▸ **ASSIGNMENT**
The entries below contain a line with "SPRO Salt Rig 2 - Easy" and a line with "SPRO Salt Rig 25". Quote exactly those two lines and all lines between them.

Revision tracking records
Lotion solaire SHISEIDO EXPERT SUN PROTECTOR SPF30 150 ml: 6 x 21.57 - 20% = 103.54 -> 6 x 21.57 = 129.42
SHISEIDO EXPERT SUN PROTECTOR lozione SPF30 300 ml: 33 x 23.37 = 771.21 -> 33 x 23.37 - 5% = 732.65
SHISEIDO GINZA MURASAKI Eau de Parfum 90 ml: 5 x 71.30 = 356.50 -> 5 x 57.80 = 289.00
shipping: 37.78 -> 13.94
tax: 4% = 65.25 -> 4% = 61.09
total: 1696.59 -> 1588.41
---
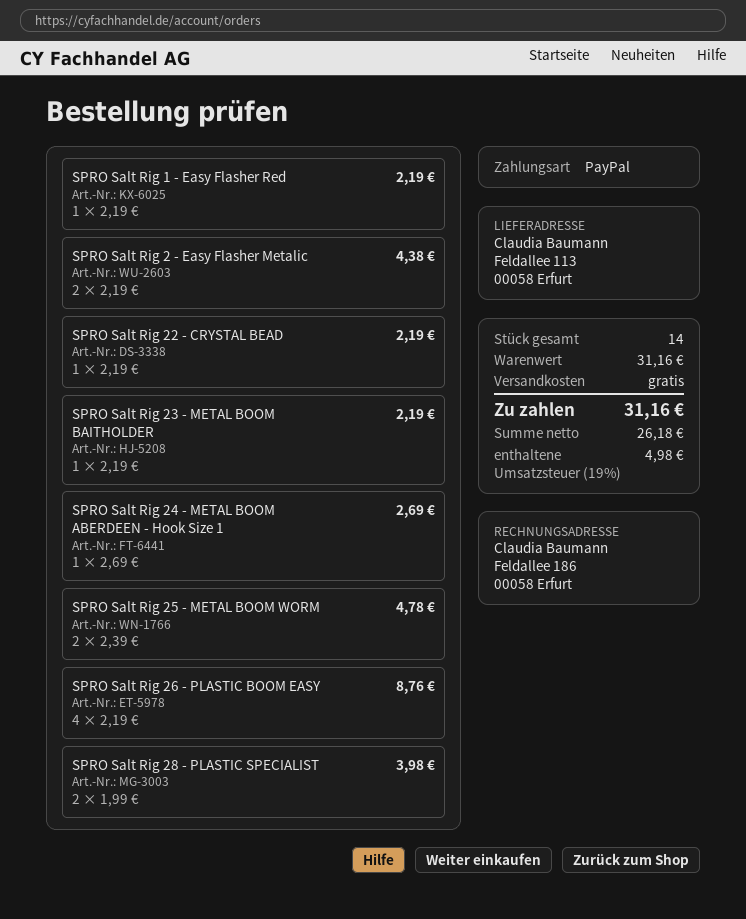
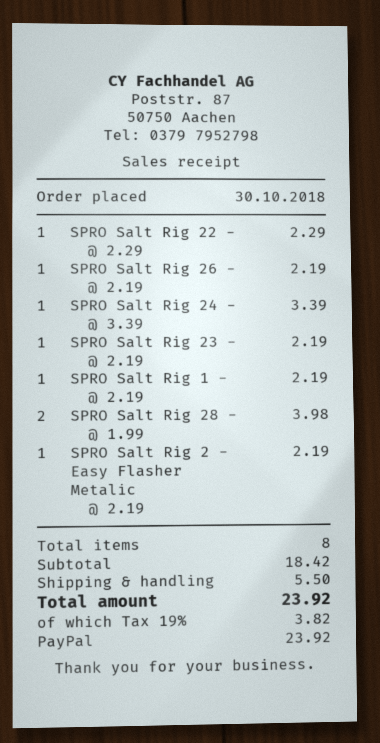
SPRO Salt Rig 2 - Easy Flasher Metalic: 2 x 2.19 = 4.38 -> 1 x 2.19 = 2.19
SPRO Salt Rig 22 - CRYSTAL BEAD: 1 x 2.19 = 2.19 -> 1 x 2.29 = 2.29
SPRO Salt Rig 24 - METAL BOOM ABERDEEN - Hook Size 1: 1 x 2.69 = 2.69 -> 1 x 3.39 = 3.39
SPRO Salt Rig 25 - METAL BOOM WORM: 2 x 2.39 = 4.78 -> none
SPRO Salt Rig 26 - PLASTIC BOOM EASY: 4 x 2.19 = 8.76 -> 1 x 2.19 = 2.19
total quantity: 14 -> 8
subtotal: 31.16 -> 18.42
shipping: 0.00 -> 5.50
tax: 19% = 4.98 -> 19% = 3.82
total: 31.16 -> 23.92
--
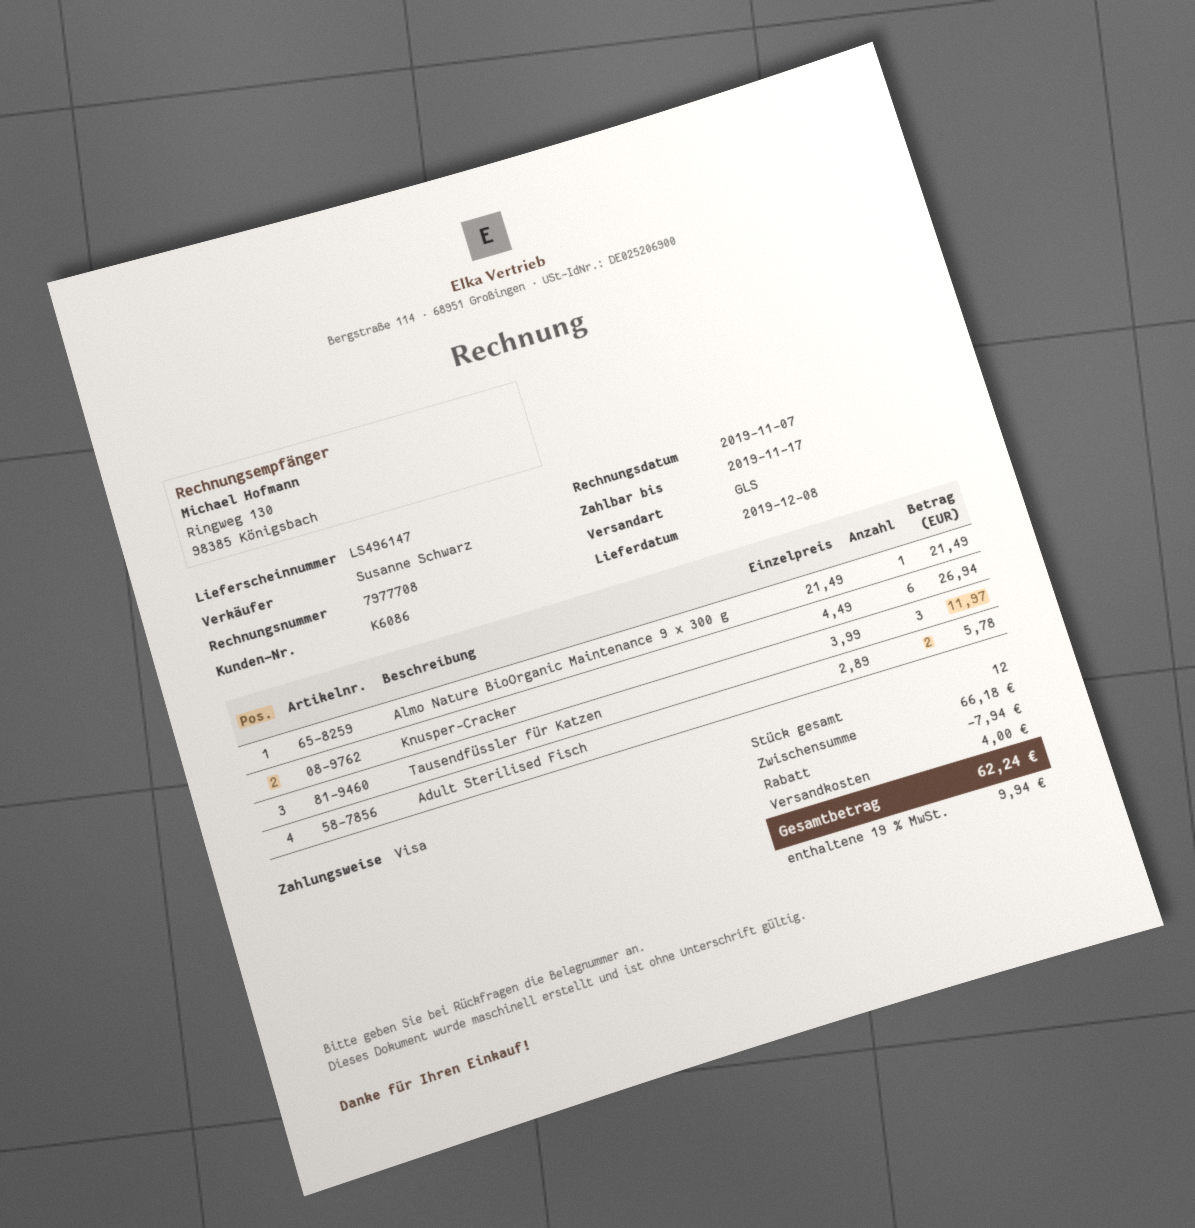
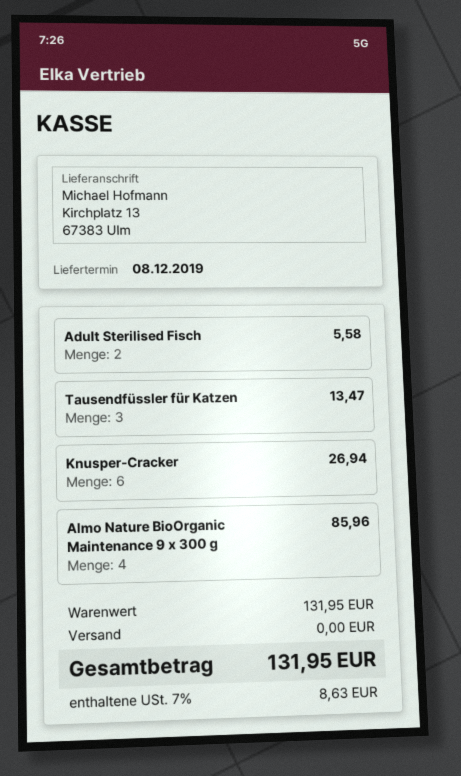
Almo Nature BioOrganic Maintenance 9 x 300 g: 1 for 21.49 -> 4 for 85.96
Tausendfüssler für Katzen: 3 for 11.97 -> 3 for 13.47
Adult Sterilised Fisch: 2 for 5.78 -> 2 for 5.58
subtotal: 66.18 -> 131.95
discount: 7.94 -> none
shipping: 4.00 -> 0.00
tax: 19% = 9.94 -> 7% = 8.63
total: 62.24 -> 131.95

▸ **TASK ANSWER**
SPRO Salt Rig 2 - Easy Flasher Metalic: 2 x 2.19 = 4.38 -> 1 x 2.19 = 2.19
SPRO Salt Rig 22 - CRYSTAL BEAD: 1 x 2.19 = 2.19 -> 1 x 2.29 = 2.29
SPRO Salt Rig 24 - METAL BOOM ABERDEEN - Hook Size 1: 1 x 2.69 = 2.69 -> 1 x 3.39 = 3.39
SPRO Salt Rig 25 - METAL BOOM WORM: 2 x 2.39 = 4.78 -> none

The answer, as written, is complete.